With that caveat, a typical service business that provides intangibles, such as accounting, banking, consulting, cleaning, landscaping, education, insurance, treatment and transportation services needs to take digital marketing seriously if it wants to grow.

First, let’s be clear on terminology. Digital services marketing is the promotional outreach using digital technologies, mainly on the internet, but also including mobile phones and any other digital medium.

I recently had breakfast with digital marketing growth expert Lisa Apolinski. She is an Arizona-based international speaker, digital strategist and founder of 3 Dog Write Inc. She is considered a digital engagement thought leader, working in the industry for 20 years. Her focus is on the end user experience. And that’s where the marketing focus should be.

Five years ago, she quit the corporate marketing grind to form her own digital marketing consulting agency. She is the picture of an entrepreneur: someone who will work 80 hours a week for themselves so they don’t have to work 40 hours a week for someone else (actually she confided she was working 60 hours a week for the corporate bosses).
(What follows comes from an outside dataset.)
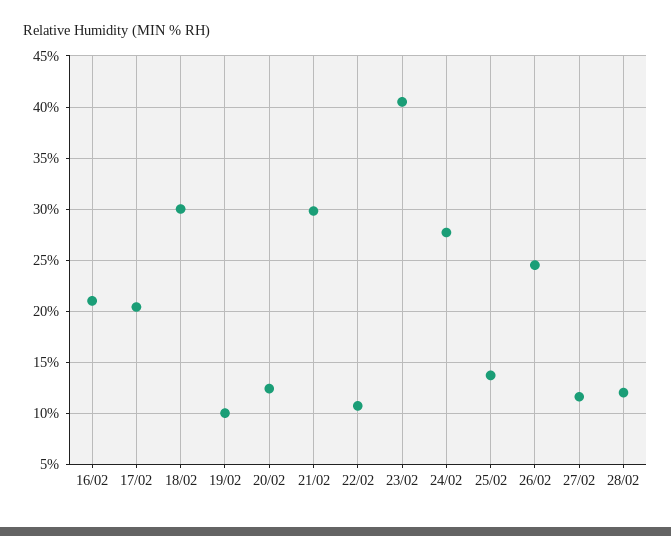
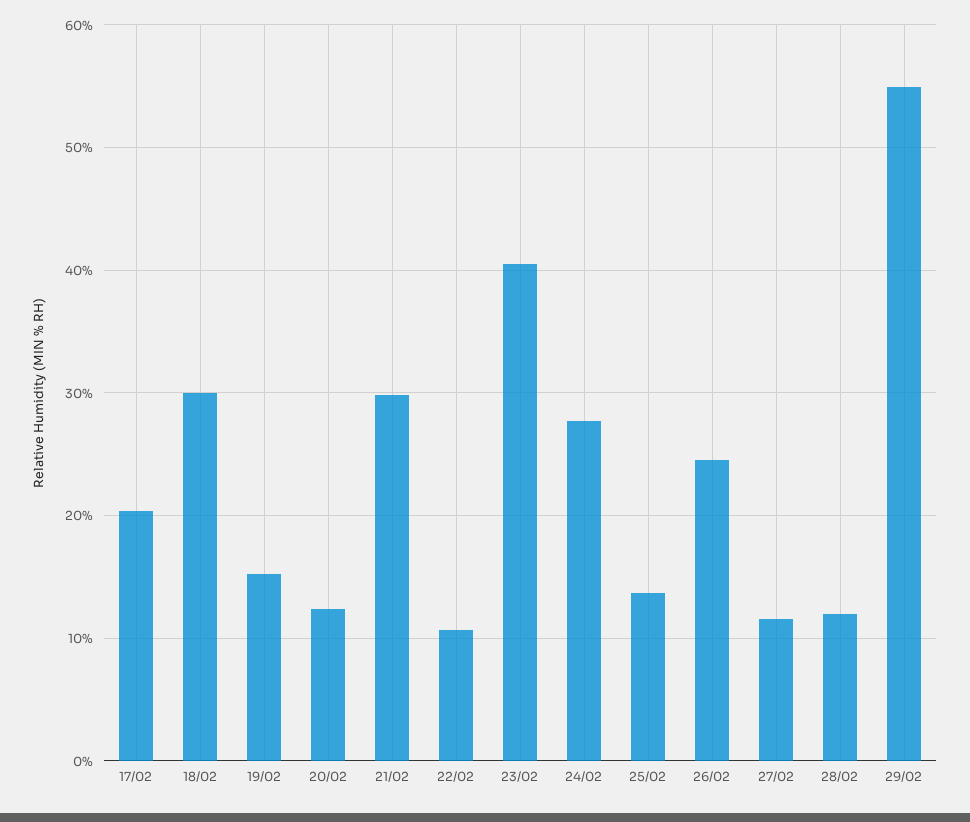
16/02: 21 -> none
19/02: 10 -> 15
29/02: none -> 55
Here are some top tips from Apolinski on how to grow a services business with digital services marketing:

  1. "For content, think quality over quantity: Audiences want to hear from you, but only if you have something to say. Provide content to your digital audience that provides value and give information that matters to them – which will make your company the industry expert and position you for future growth opportunities."
  2. "There can be a diminishing return on digital content, so be strategic about what you develop and why."
  3. "For channels, be strategic in your choice: Not every channel makes sense for reaching your prospects. This is especially true for social channels. Think about where your prospects are and where it is appropriate and professional for your company to be. Your prospects may engage with you on Twitter but are not looking for you on Facebook, as an example."
  4. "Being strategic on which channels you are delivering content will help you keep on top of those channels and impact your company growth."
  5. "For data, apply as much as you track: Data is a key component to digital marketing growth. Understand what digital content and marketing works by not only tracking data, but applying it to your strategy. Data application provides decisions based on evidence and information, and data decisions are a great guide for helping your organization hit growth numbers."
  6. "So don’t just track data, review and apply your data learning to your current marketing strategy."

In my view, Apolinski makes good points; however, never mistake a digital marketing growth strategy for your marketing strategy. Digital marketing enhances what you do offline, it does not replace it.